Since we worked an odd shift at the dance studio (1:00 p.m. to 9:00 p.m.), we would all go out after work and practice dancing something other than the waltz or foxtrot. However, since I wasn’t as an experienced dancer as the others, I would end up at a side table watching the others obnoxiously take up the entire space of the club’s dance floor to perform a flashy west-coast swing or cha-cha. I didn’t want to appear too pathetic in my solitude, so I would often meander into the secluded areas of the club that housed the pool tables. I would find one that wasn’t being used and plug 50 cents into the slots and play a game.
I liked having something to concentrate on without having to make attempts to socialize. It was a type of zen for me even though music from the 80s was pounding and the rainbow lights were strobing, but a girl playing pool by herself apparently draws attention, especially if she’s not too bad with a stick. A guy would walk over from a neighboring table and put a couple quarters on the pool table’s rail, a signal that he wanted to play a match. Their leering, cocky smiles were always wiped off their faces once I broke (a term referred to the act of "breaking" up the racked balls by shooting the cue ball into the entire set with the intent of scattering the balls evenly across the table’s surface).
Playing pool was my go to form of escape. After Wichita, I was transferred to Omaha to supervise, and then back to Lincoln to do the same at the very studio I got my start. In Lincoln, I tired of the nightclubs and eventually would find myself at Big John’s Billiards. It was during one of these times when I was playing pool with a girlfriend, that a couple young college guys came over and offered to play partners (guy-girl vs. guy-girl). It was from that meeting that my partner, Paul, eventually became my boyfriend. He was a champion billiard player through university, and he took my raw talent and buffed off the hard edges and made me into not just a "good" player; but "excellent".
He even bought me my first cue stick. You know, the kind that screws together with the nylon wrapped handle and maple shaft, and my very own cue case, personalized. He taught me that setting my drink or cigarette on the table’s edge or smacking my cue stick on the table in frustration was poor form and frankly, quite douchey. He taught me masse’, banking, playing safe, and how to run the table, all billiards terms that make me feel quite smart when I use them.
I was Paul’s pool protege. If it hadn’t been him, I wouldn’t have taken gold in the Cornhusker State Games (Women’s Billiards) (second bracket, but let’s not talk about that…). I would not have played on the city’s pool leagues. I would not have had personalized plates on my Dodge Neon that said "BLLRDS". I would not have understood how insulting the seemingly innocuous observation, "You’re pretty good…for a girl" would be because the thing is, I’m pretty good, girl or no. And I would not have met my husband. Oh, yes. I can thank my ex-boyfriend, Paul, for that as well.
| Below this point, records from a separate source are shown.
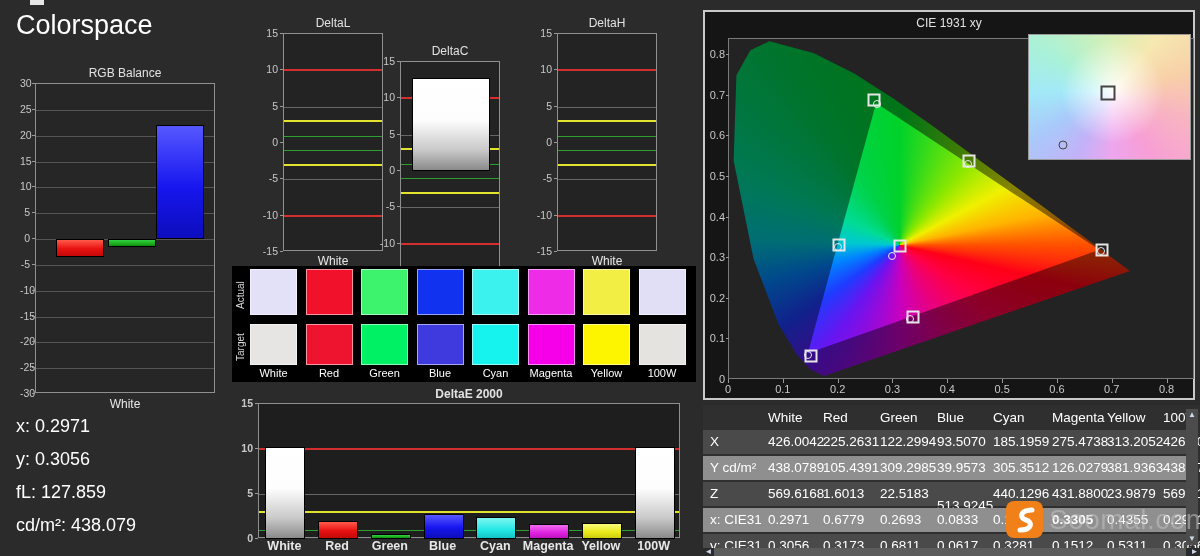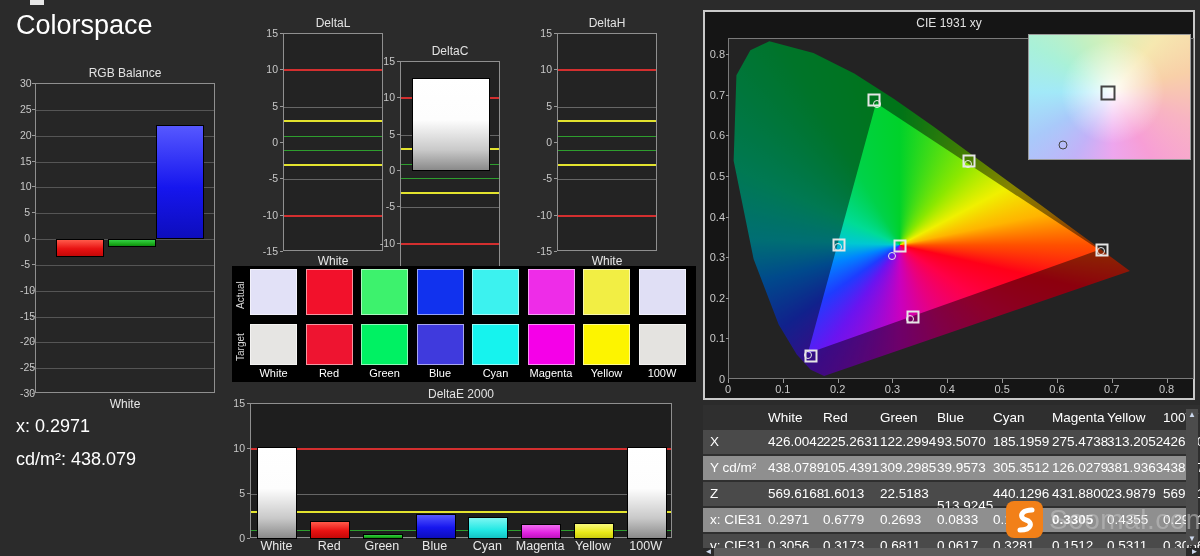--- a/index.html
+++ b/index.html
@@ -105,20 +105,22 @@
     <div style="position: absolute; left: 12px; top: 281.333px; width: 3px; height: 1px; background: rgb(153, 153, 153);"></div>
     <div class="tick" style="left: 0px; top: 301.167px; width: 10px;">-25</div>
     <div style="position: absolute; left: 12px; top: 307.167px; width: 3px; height: 1px; background: rgb(153, 153, 153);"></div>
     <div class="tick" style="left: 0px; top: 327px; width: 10px;">-30</div>
     <div style="position: absolute; left: 12px; top: 333px; width: 3px; height: 1px; background: rgb(153, 153, 153);"></div>
   </div>
 
 <div class="abs" style="left:16px;top:404px;width:210px;">
   <div style="margin-top:6px;font-size:18px;line-height:33px;color:#fff;">
     <div>x: 0.2971</div>
+    <div>y: 0.3056</div>
+    <div>fL: 127.859</div>
     <div>cd/m²: 438.079</div>
   </div>
 </div>
 
 <div class="abs" id="deltaL-chart" style="left:261px;top:14px;width:124px;height:254px;">
   <div class="chart-title abs" style="left:22px;width:100px;top:2px;">DeltaL</div>
   <div class="plot" style="left:22px;top:19px;width:100px;height:218px;">
       <div class="gridline" style="top: 72.6667px; background: rgb(102, 102, 102);"></div>
       <div class="gridline" style="top: 145.333px; background: rgb(102, 102, 102);"></div>
       <div class="limit-red" style="top: 35.3333px;"></div>
@@ -224,21 +226,21 @@
     <div class="swatch" style="left: 295.5px; top: 58px; width: 47px; height: 41px; background: rgb(245, 0, 232);"></div>
     <div class="swatch-col-label" style="left: 291.5px; top: 101px; width: 55px;">Magenta</div>
     <div class="swatch" style="left: 351px; top: 3px; width: 47px; height: 46px; background: rgb(242, 238, 68);"></div>
     <div class="swatch" style="left: 351px; top: 58px; width: 47px; height: 41px; background: rgb(253, 244, 0);"></div>
     <div class="swatch-col-label" style="left: 347px; top: 101px; width: 55px;">Yellow</div>
     <div class="swatch" style="left: 406.5px; top: 3px; width: 47px; height: 46px; background: rgb(224, 223, 245);"></div>
     <div class="swatch" style="left: 406.5px; top: 58px; width: 47px; height: 41px; background: rgb(228, 227, 224);"></div>
     <div class="swatch-col-label" style="left: 402.5px; top: 101px; width: 55px;">100W</div>
   </div>
 
-<div class="abs" id="deltaE-chart" style="left:224px;top:385px;width:470px;height:171px;">
+<div class="abs" id="deltaE-chart" style="left:232px;top:385px;width:470px;height:171px;font-weight:bold;">
   <div class="chart-title abs" style="left:26px;width:422px;top:2px;">DeltaE 2000</div>
   <div class="plot" style="left:26px;top:18px;width:422px;height:135px;background:#1e1e1e;">
       <div class="gridline" style="top: 90px; background: rgb(102, 102, 102);"></div>
       <div class="limit-red" style="top: 44px;"></div>
       <div class="limit-yellow" style="top: 107px;"></div>
       <div class="limit-green" style="top: 126px;"></div>
       <div class="bar fill-white-grad" style="left: 6.375px; top: 43.2px; width: 40px; height: 91.8px;"></div>
       <div class="bar fill-red" style="left: 59.125px; top: 117px; width: 40px; height: 18px;"></div>
       <div class="bar fill-green" style="left: 111.875px; top: 129.6px; width: 40px; height: 5.4px;"></div>
       <div class="bar fill-blue" style="left: 164.625px; top: 109.8px; width: 40px; height: 25.2px;"></div>

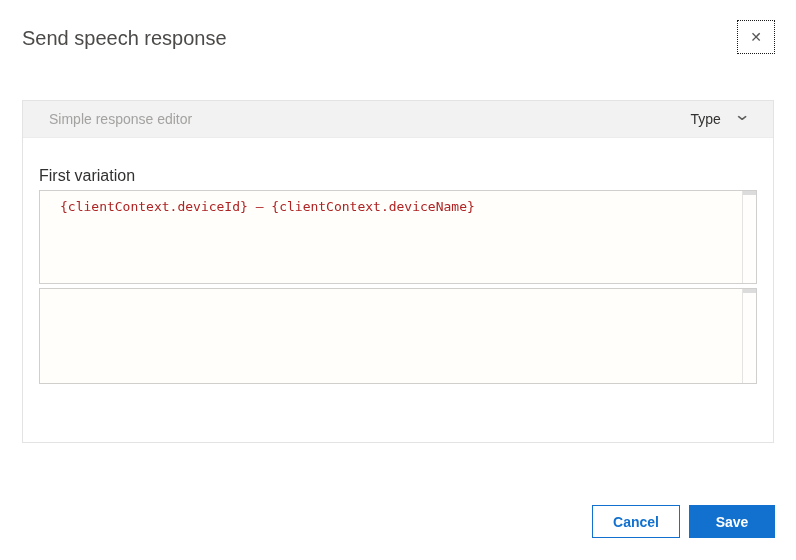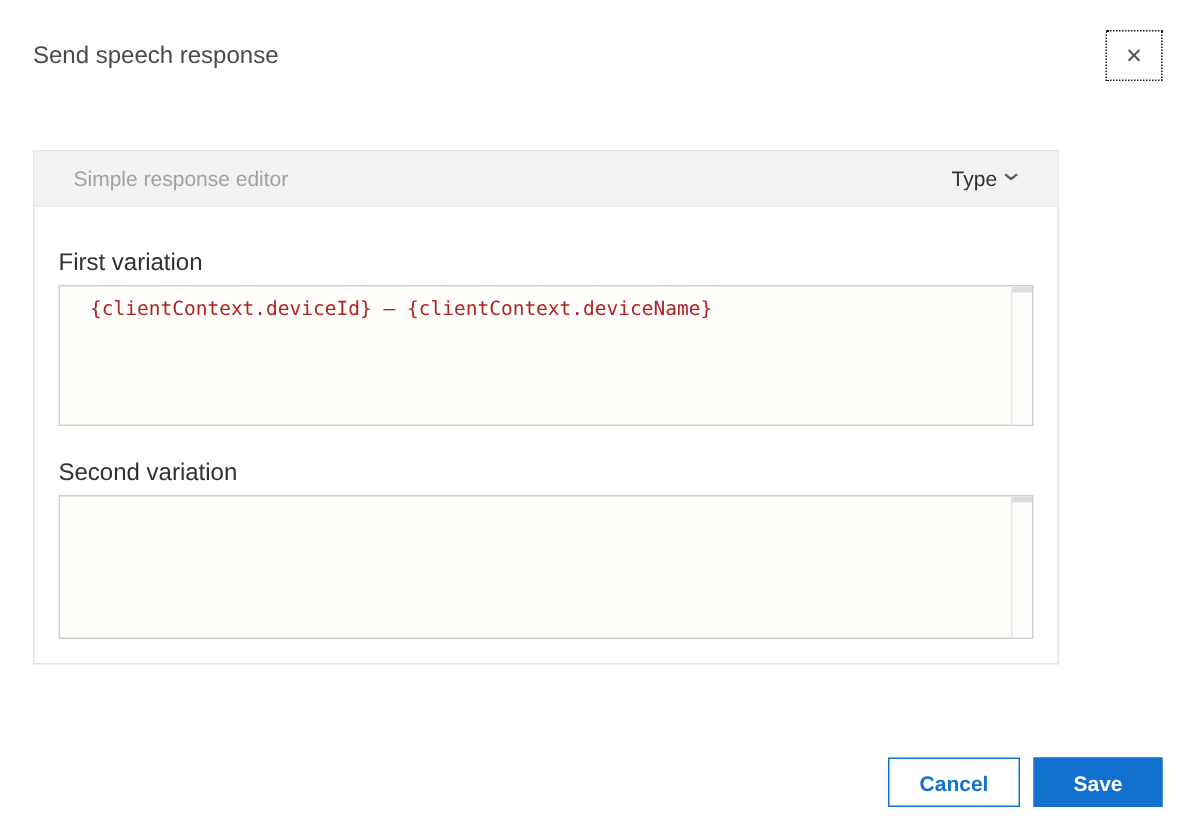--- a/index.html
+++ b/index.html
@@ -7,21 +7,21 @@
     width: 796px; height: 560px;
     position: relative;
     background: #ffffff;
     font-family: "Liberation Sans", "DejaVu Sans", sans-serif;
     overflow: hidden;
   }
 
   .dialog-title {
     position: absolute;
     left: 22px; top: 24px;
-    font-size: 16px;
+    font-size: 20px;
     line-height: 28px;
     color: #4c4a48;
   }
 
   .close-btn {
     position: absolute;
     left: 737px; top: 20px;
     width: 38px; height: 34px;
     box-sizing: border-box;
     background: #ffffff;
@@ -32,21 +32,21 @@
   }
   .close-btn .x-glyph {
     font-size: 14px;
     color: #565656;
     line-height: 1;
   }
 
   .panel {
     position: absolute;
     left: 22px; top: 100px;
-    width: 684px; height: 343px;
+    width: 752px; height: 343px;
     box-sizing: border-box;
     border: 1px solid #e3e3e3;
     background: #ffffff;
   }
 
   .panel-header {
     height: 37px;
     box-sizing: border-box;
     background: #f2f2f2;
     border-bottom: 1px solid #ececec;
@@ -55,21 +55,21 @@
     padding: 0 24px 0 26px;
   }
   .panel-header-label {
     flex: 1;
     font-size: 14px;
     color: #a3a2a0;
   }
   .type-dropdown {
     display: flex;
     align-items: center;
-    gap: 2px;
+    gap: 14px;
     cursor: pointer;
     font-size: 14px;
     color: #323130;
   }
   .chevron-glyph {
     display: inline-block;
     font-size: 17px;
     color: #605e5c;
     line-height: 8px;
     transform: translateY(-4px) scale(1.25, 1);
@@ -175,21 +175,20 @@
 
   <div class="panel-body">
     <div class="field-label">First variation</div>
     <div class="editor-box first">
       <pre class="editor-content">{clientContext.deviceId} – {clientContext.deviceName}</pre>
       <div class="scroll-track">
         <div class="scroll-shadow"></div>
       </div>
     </div>
 
-    <div class="field-label second">Second variation</div>
     <div class="editor-box second">
       <pre class="editor-content"></pre>
       <div class="scroll-track">
         <div class="scroll-shadow"></div>
       </div>
     </div>
   </div>
 </div>
 
 <div class="footer">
My pool case is in the basement among the spiders and dust and dead japanese beetles. While I played in a league where we live now, it was run by a moron who didn’t know his backside from a bumper, and I refused to play again after the first year. Then I had Doodicus, and my bar-days were over. Very, very rarely now, if my husband and I find ourselves out on the town and there’s a table, we’ll play a game. I still can run the table.